William Coby fit le tour du bureau Empire, la main tendue, nettement plus chaleureux que d’ordinaire.

— Vous avez révolutionné la frontière, mon cher, s’écria-t-il. Les Tchèques ont élevé une protestation diplomatique. Ils vous enverront certainement la facture du bulldozer.

Son rire très mondain agaça prodigieusement Malko.

— A-t-on des nouvelles du garçon qui m’a aidé à fuir ? Michelska, je ne connais que son prénom.

L’Américain se gratta discrètement la gorge.

— Les Tchèques annoncent qu’ils ont abattu un des fuyards, fit-il, très désinvolte, ce doit être lui.

On aurait dit qu’il commentait un match de golf. D’ailleurs, il ne laissa pas le temps à Malko de s’appesantir sur la mort de Michelska.
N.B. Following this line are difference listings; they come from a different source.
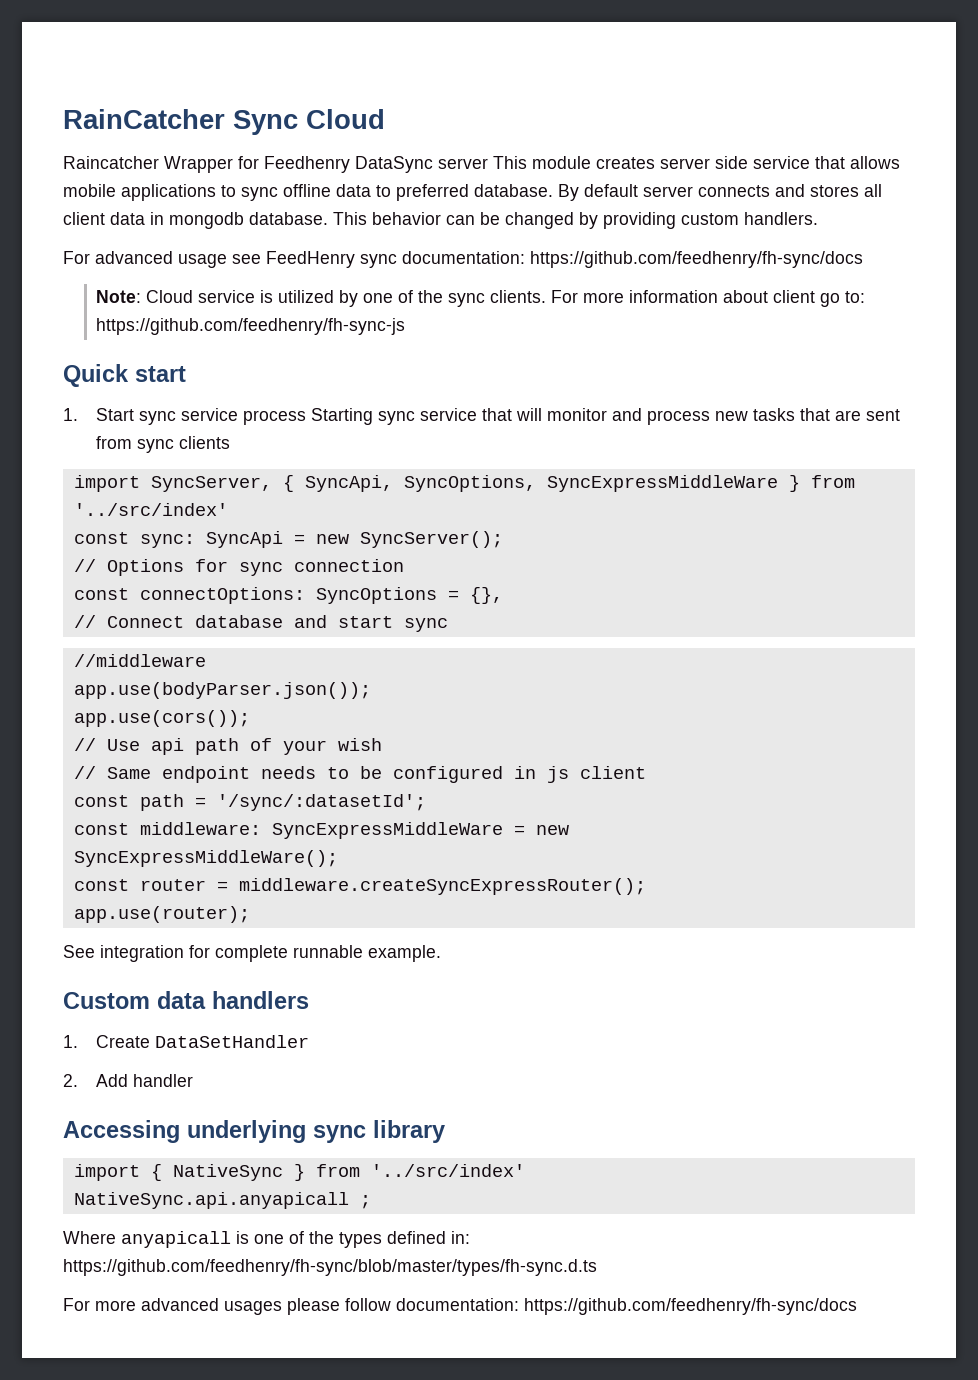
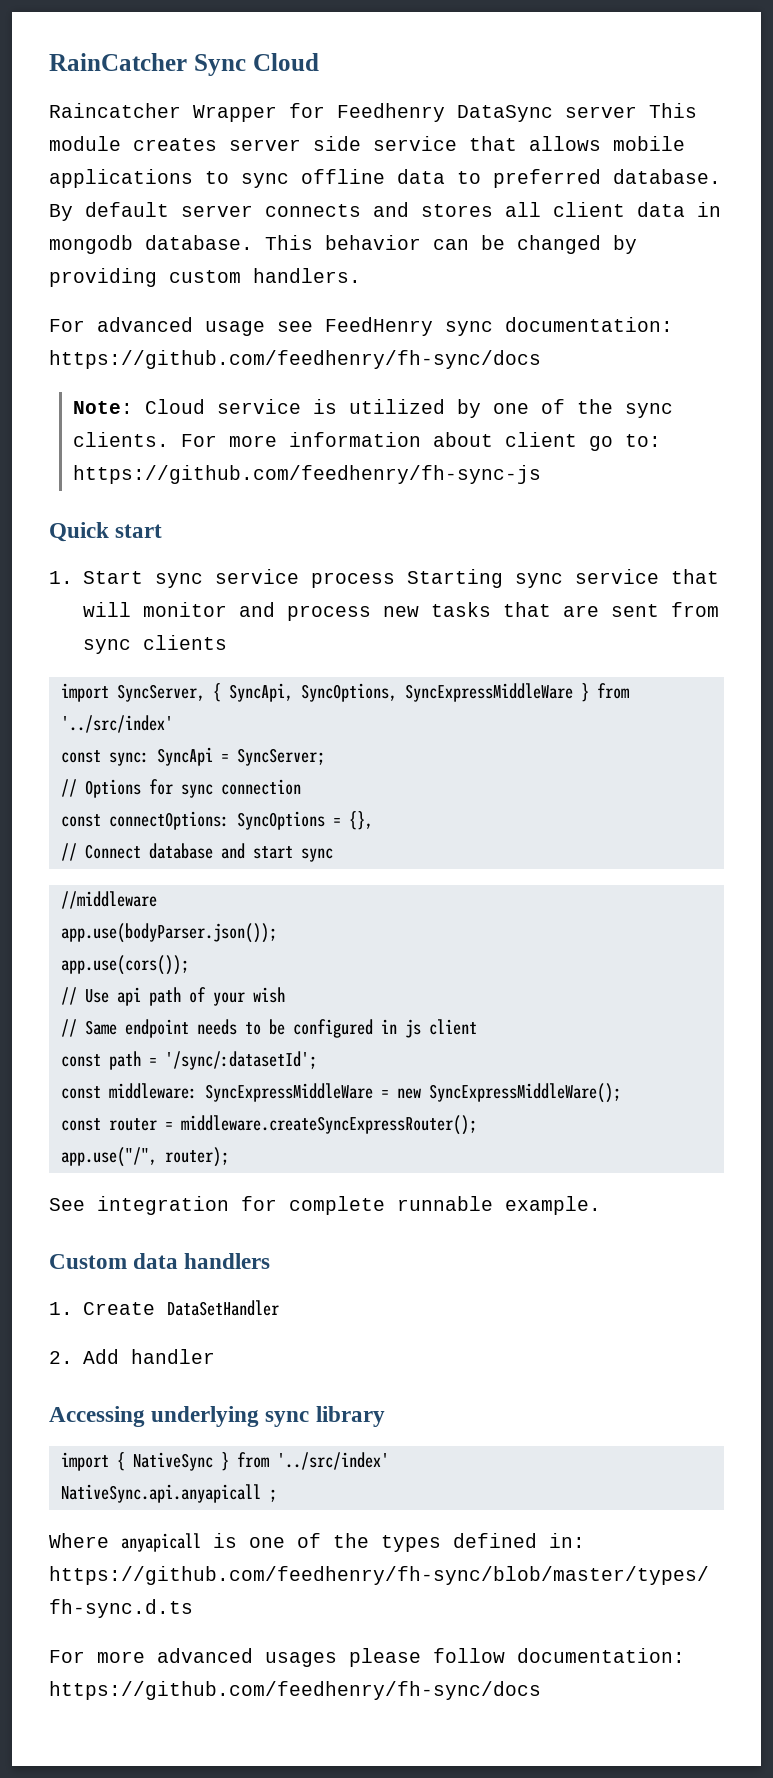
[315,531,503,548] new SyncServer(); -> [236,748,325,766] SyncServer;
(569, 830) // -> (421, 1093) none
[73,906,250,923] app.use(router); -> [60,1147,229,1167] app.use("/", router);

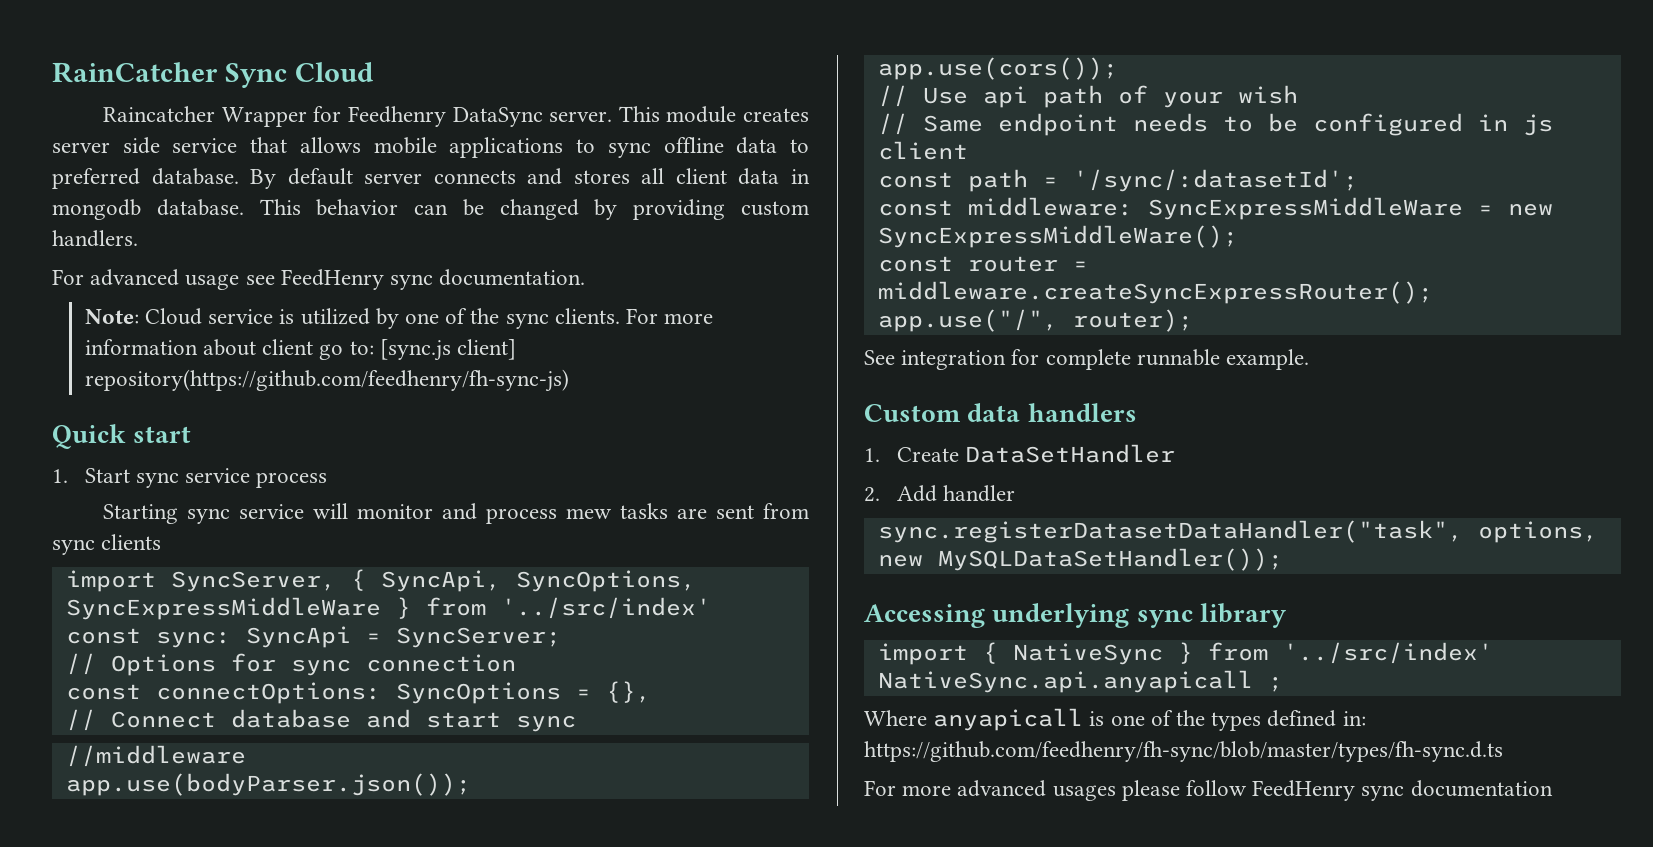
[565,106,637,118] server -> [549,111,613,122] server.
[505,317,673,332] [49,350,541,369] documentation: https://github.com/feedhenry/fh-sync/docs -> [439,269,586,286] documentation.
[72,465,541,484] https://github.com/feedhenry/fh-sync-js -> [379,339,516,361] [84,369,569,392] [sync.js client] repository(https://github.com/feedhenry/fh-sync-js)
(395, 580) none -> (328, 480) //
[670,569,719,584] that -> (305, 511) none
[382,602,551,617] new tasks that -> [566,503,669,519] mew tasks
(215, 1356) none -> [877,520,1598,543] [877,548,1283,571] // sync.registerDatasetDataHandler("task", options, new MySQLDataSetHandler());
[517,1648,685,1663] [49,1681,541,1700] documentation: https://github.com/feedhenry/fh-sync/docs -> [1252,780,1553,801] FeedHenry sync documentation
— Je vois que vous avez notre… euh !… objet, dit-il. Good job. Malko ne répondit pas. Assis dans un fauteuil trop dur, le porte-documents sur les genoux, il essayait de rencontrer le regard de William Coby. Mais les grands yeux aux cils un peu trop longs étaient toujours en mouvement. Et quand ils vous regardaient, on avait l’impression d’être transparent.

L’Américain se pencha pour prendre un paquet de cigarettes dans un tiroir de son bureau et Malko nota qu’il avait les cheveux très longs dans le cou. C’était une barbouze yé-yé.

Brusquement, il eut envie d’être sorti de ce bureau et d’oublier toute cette histoire. Il avait tant de choses à faire encore dans son château. Se levant, il posa le porte-documents sur le bureau, le fermoir en évidence :

— Voilà votre bien, fit-il. Je vous conseille de l’enfermer dans le plus proche coffre-fort.

Les yeux de William Coby papillotèrent vertigineusement. A demi levé sur son siège, il regardait le porte-documents comme si Malko avait déposé sur son bureau un cent de serpents à sonnettes :

— Qui l’a ouvert ? demanda-t-il à voix basse.

Comme s’il parlait de quelque chose d’obscène. Sa morgue et sa désinvolture avaient disparu. Un vilain pli encadrait sa bouche. Le regard qu’il leva sur Malko n’avait plus rien d’amical.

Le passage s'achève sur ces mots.